(ChemotherapyAdvisor) – Investigators have characterized how pro-invasion messenger RNAs direct prostate cancer invasion and metastasis downstream of oncogenic mTOR signaling — and then developed a clinically relevant ATP site inhibitor of mTOR, INK128, “which reprograms this gene expression signature with therapeutic benefit for prostate cancer metastasis, for which there is presently no cure,” they noted in Nature, published online February 22.

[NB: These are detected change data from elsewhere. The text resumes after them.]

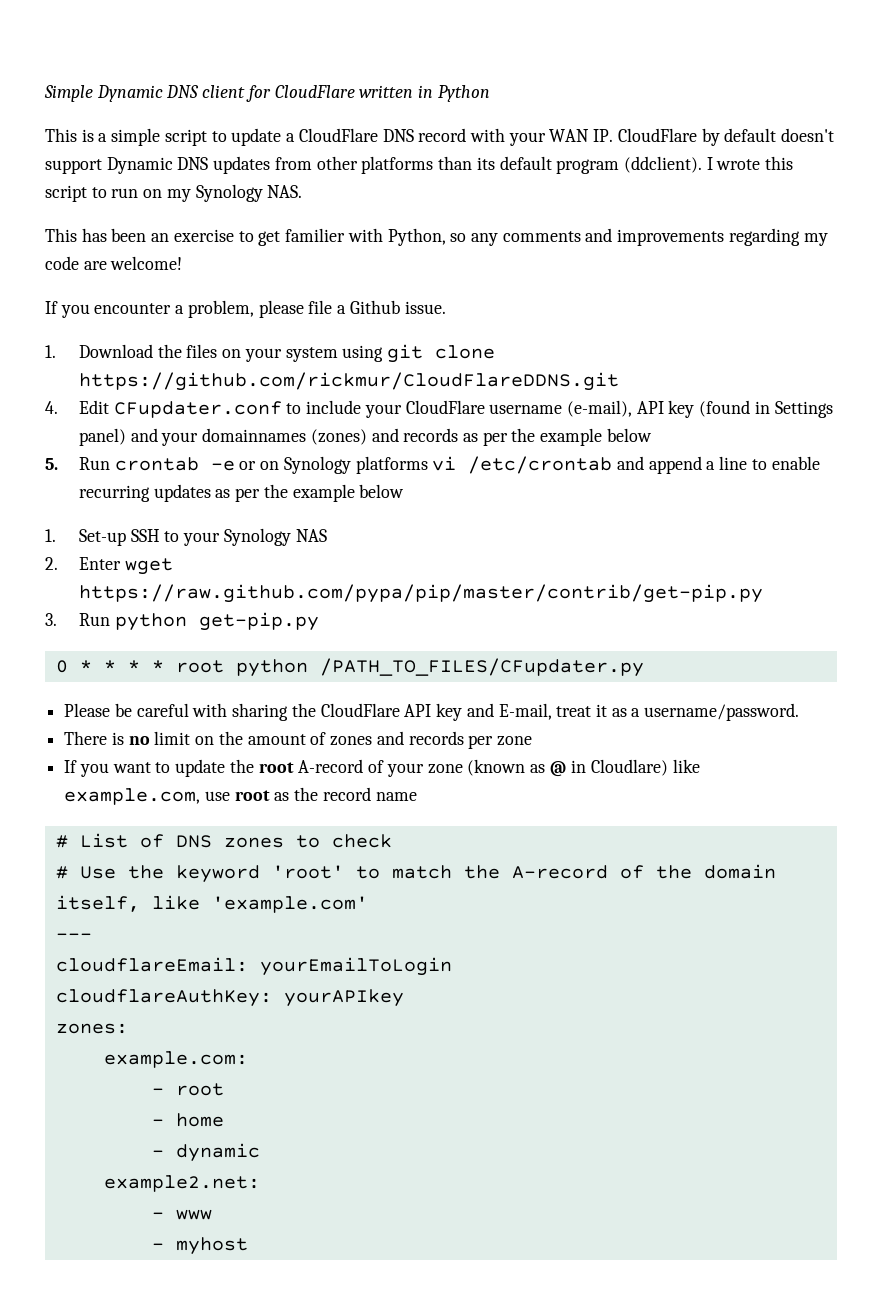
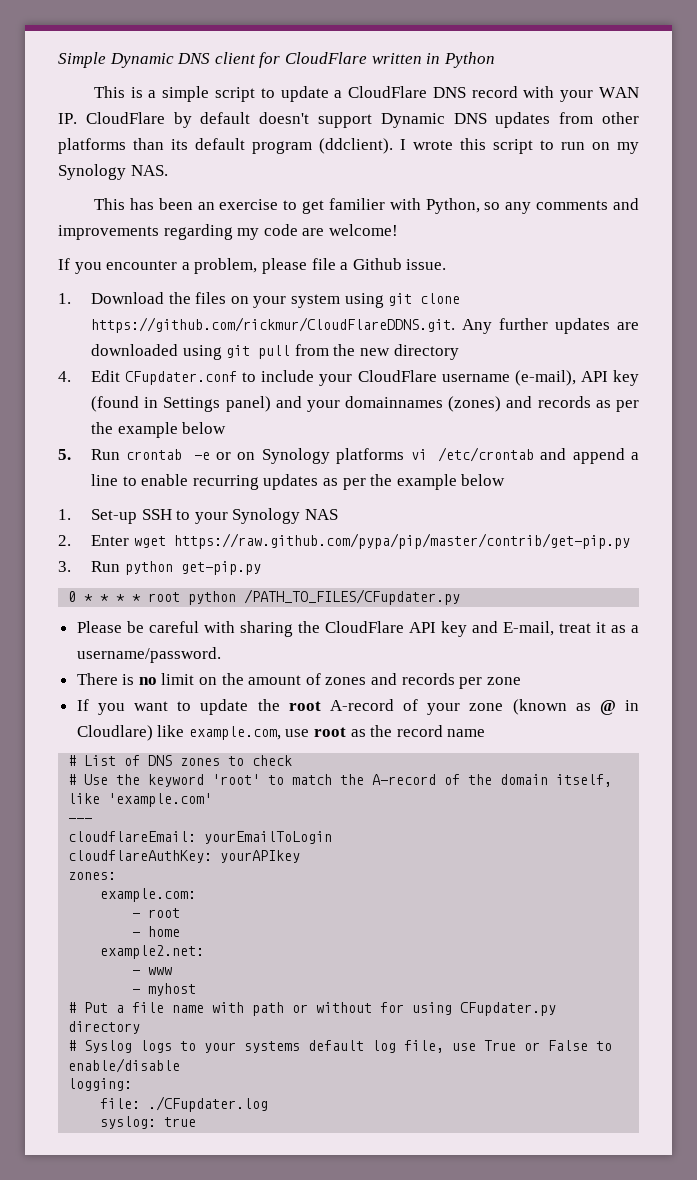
[78,372,619,391] https://github.com/rickmur/CloudFlareDDNS.git -> [91,317,639,334] [91,344,459,360] https://github.com/rickmur/CloudFlareDDNS.git. Any further updates are downloaded using git pull from the new directory
[151,1143,260,1162] // - dynamic -> (181, 931) none
(248, 1246) none -> [68,1002,557,1016] [68,1021,141,1034] [68,1040,613,1053] [68,1058,181,1073] [68,1078,133,1091] [100,1096,269,1112] [100,1116,197,1129] // # Put a file name with path or without for using CFupdater.py directory // # Syslog logs to your systems default log file, use True or False to enable/disable // logging: // file: ./CFupdater.log // syslog: true

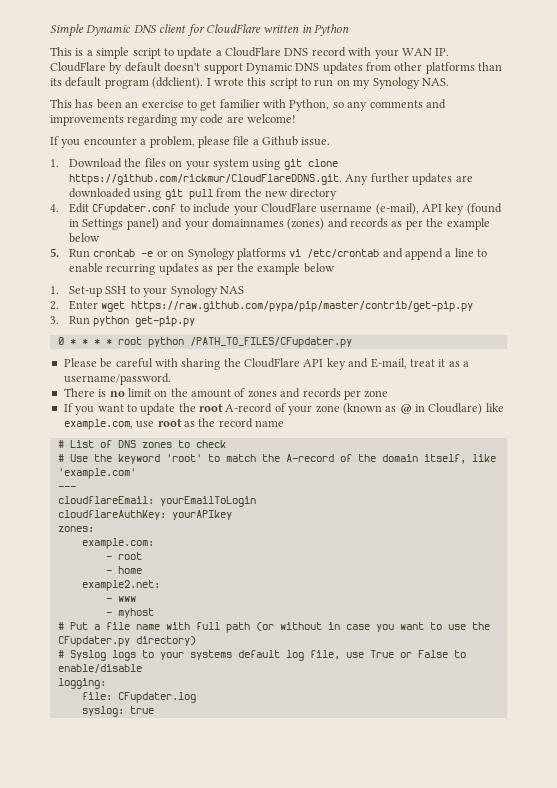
[252,1002,557,1016] [68,1021,141,1034] path or without for using CFupdater.py directory -> [195,622,490,633] [57,636,196,647] full path (or without in case you want to use the CFupdater.py directory)
[148,1096,269,1112] ./CFupdater.log -> [117,692,196,703] CFupdater.log

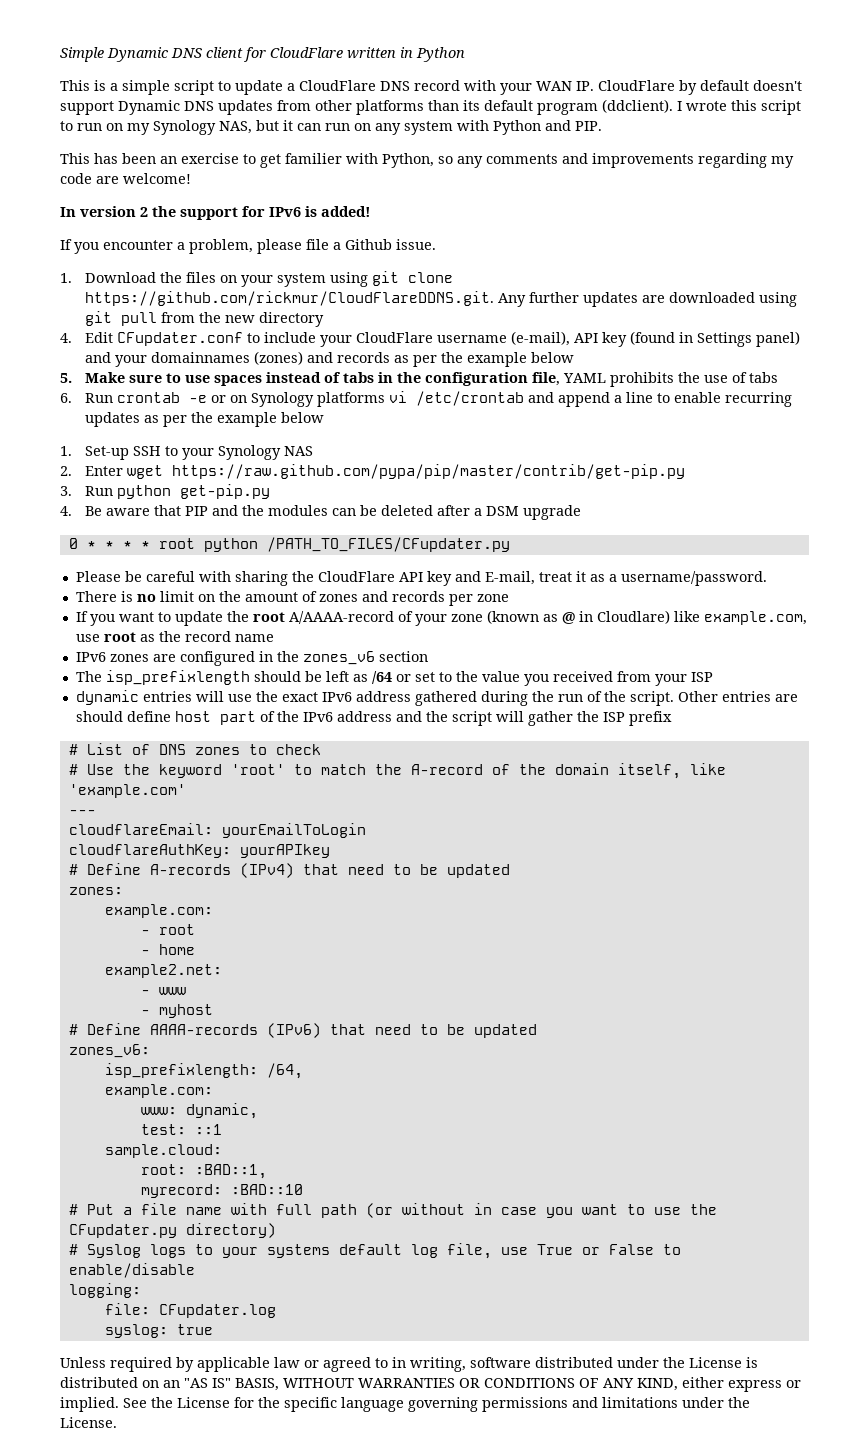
[421,78,449,86] NAS. -> [219,120,602,135] NAS, but it can run on any system with Python and PIP.
(296, 118) none -> [60,206,371,220] // In version 2 the support for IPv6 is added!
(59, 252) none -> [84,372,778,387] [60,393,72,403] Make sure to use spaces instead of tabs in the configuration file, YAML prohibits the use of tabs // 6.
(196, 321) none -> [60,505,581,520] // 4. Be aware that PIP and the modules can be deleted after a DSM upgrade
[225,403,273,413] A-record -> [288,611,394,624] A/AAAA-record
(284, 423) none -> [75,651,428,666] [75,670,713,686] [75,690,798,706] [75,711,672,726] // IPv6 zones are configured in the zones_v6 section // The isp_prefixlength should be left as /64 or set to the value you received from your ISP // dynamic entries will use the exact IPv6 address gathered during the run of the script. Other entries are should define host part of the IPv6 address and the script will gather the ISP prefix
(232, 515) none -> [68,863,510,878] // # Define A-records (IPv4) that need to be updated
(154, 613) none -> [68,1023,537,1038] [68,1044,150,1058] [104,1063,303,1079] [104,1084,213,1098] [140,1103,258,1119] [140,1124,222,1135] [104,1144,222,1158] [140,1164,267,1179] [140,1184,303,1198] // # Define AAAA-records (IPv6) that need to be updated // zones_v6: // isp_prefixlength: /64, // example.com: // www: dynamic, // test: ::1 // sample.cloud: // root: :BAD::1, // myrecord: :BAD::10
(154, 710) none -> [60,1357,758,1372] [60,1377,801,1392] [60,1397,750,1412] [60,1417,117,1428] // Unless required by applicable law or agreed to in writing, software distributed under the License is distributed on an "AS IS" BASIS, WITHOUT WARRANTIES OR CONDITIONS OF ANY KIND, either express or implied. See the License for the specific language governing permissions and limitations under the License.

“Many human cancers show hyperactivation of this pathway,” said Davide Ruggero, PhD, of the Helen Diller Family Comprehensive Cancer Center and the Multiple Myeloma Translational Initiative at UCSF. “Until now, we have not known how hyperactive mTOR perturbs the synthesis of certain proteins leading to fatal cancer.”
This work using ribosome profiling helps pinpoint why, in the past, drugs that target mTOR, such as rapamycin, have failed in clinical trials: They may block mTOR, but not completely. Preclinical research with INK128 has found that a mouse model of human prostate cancer treated with the agent did not metastasize and also demonstrated a strong therapeutic effect on human prostate-cancer cells.
INK128, now in clinical trials for different types of cancers, including multiple myeloma, is being developed by Intellikine, Inc., La Jolla, CA.